EXERCISE OBJECTIVE
State only how many lines of the records contain the string "doesn".

━━━ DATA SECTION ━━━

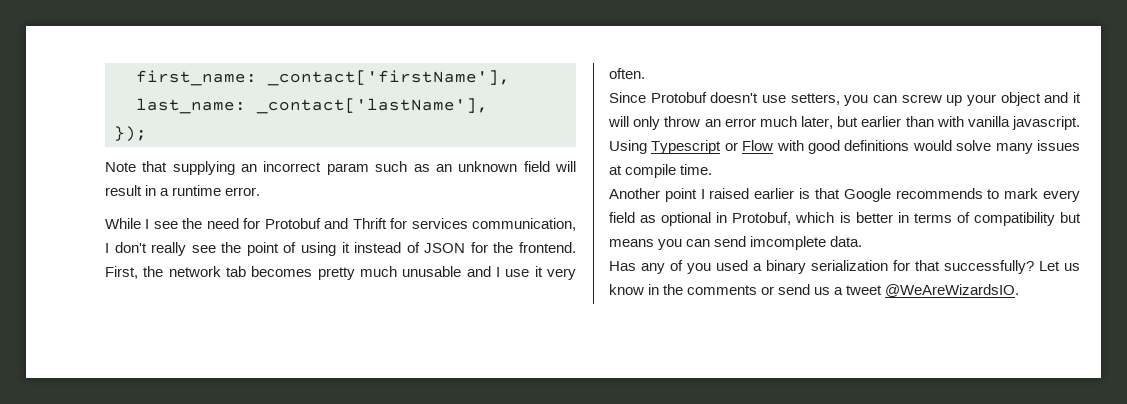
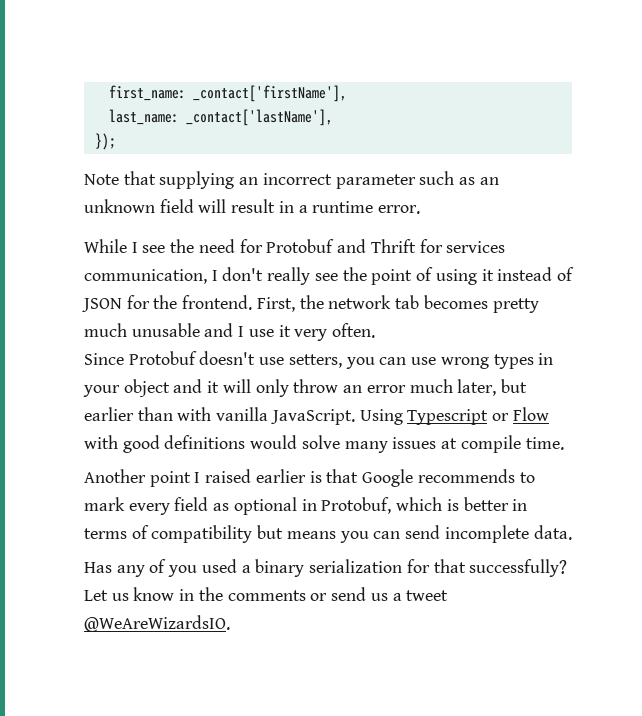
- Note that supplying an incorrect param such as an unknown field will result in a runtime error.
+ Note that supplying an incorrect parameter such as an unknown field will result in a runtime error.
- Since Protobuf doesn't use setters, you can screw up your object and it will only throw an error much later, but earlier than with vanilla javascript.
+ Since Protobuf doesn't use setters, you can use wrong types in your object and it will only throw an error much later, but earlier than with vanilla JavaScript.
- Another point I raised earlier is that Google recommends to mark every field as optional in Protobuf, which is better in terms of compatibility but means you can send imcomplete data.
+ Another point I raised earlier is that Google recommends to mark every field as optional in Protobuf, which is better in terms of compatibility but means you can send incomplete data.

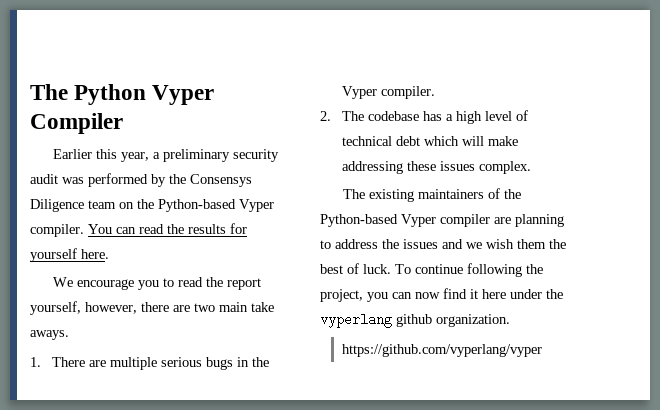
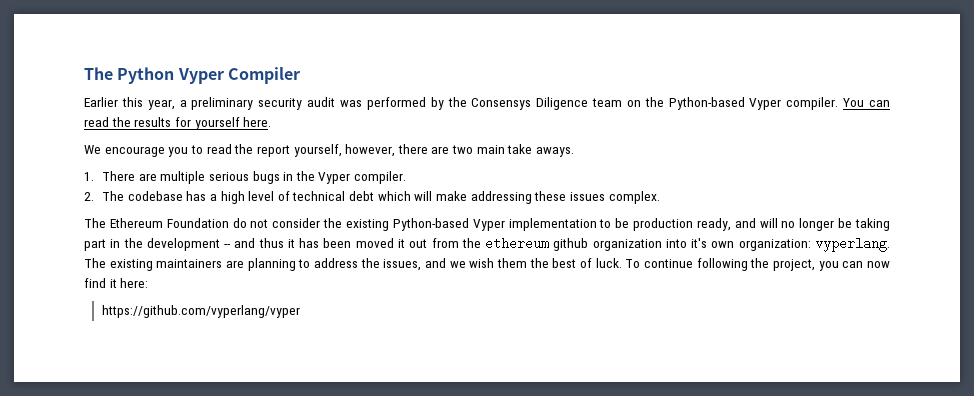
- The existing maintainers of the Python-based Vyper compiler are planning to address the issues and we wish them the best of luck.
+ The Ethereum Foundation do not consider the existing Python-based Vyper implementation to be production ready, and will no longer be taking part in the development -- and thus it has been moved it out from the ethereum github organization into it's own organization: vyperlang. The existing maintainers are planning to address the issues, and we wish them the best of luck.
- To continue following the project, you can now find it here under the vyperlang github organization.
+ To continue following the project, you can now find it here:

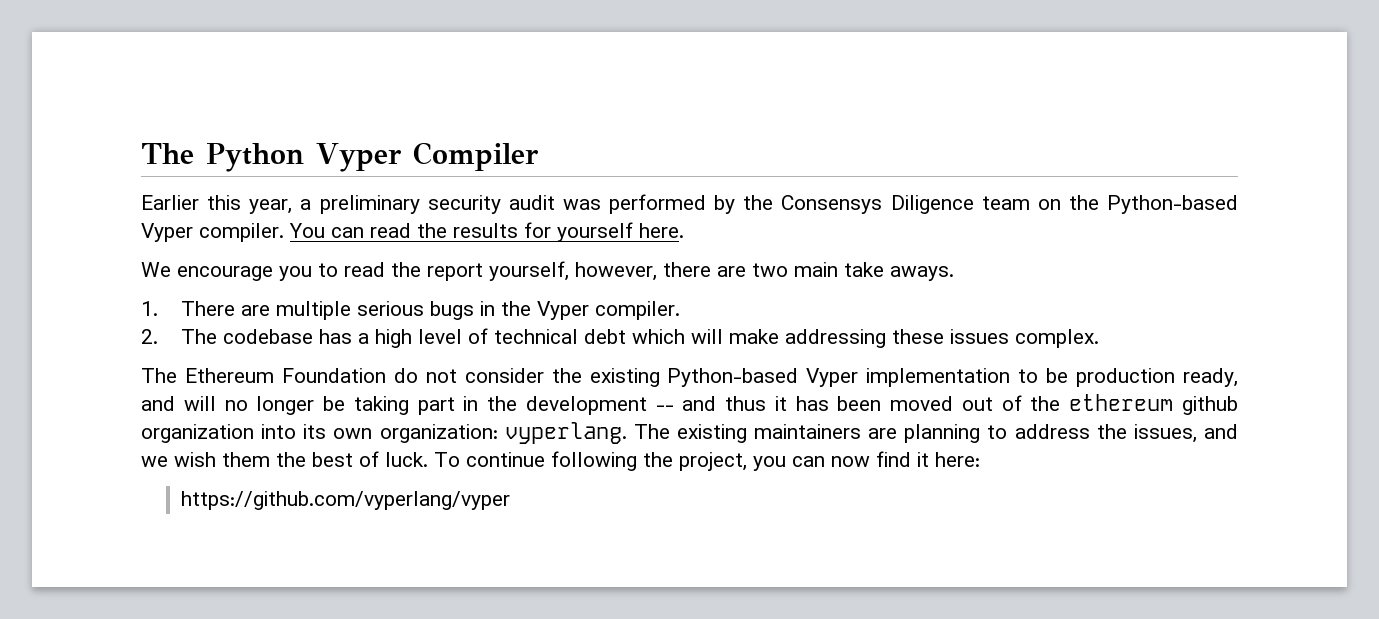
- The Ethereum Foundation do not consider the existing Python-based Vyper implementation to be production ready, and will no longer be taking part in the development -- and thus it has been moved it out from the ethereum github organization into it's own organization: vyperlang.
+ The Ethereum Foundation do not consider the existing Python-based Vyper implementation to be production ready, and will no longer be taking part in the development -- and thus it has been moved out of the ethereum github organization into its own organization: vyperlang.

━━━

PROBLEM SOLUTION
2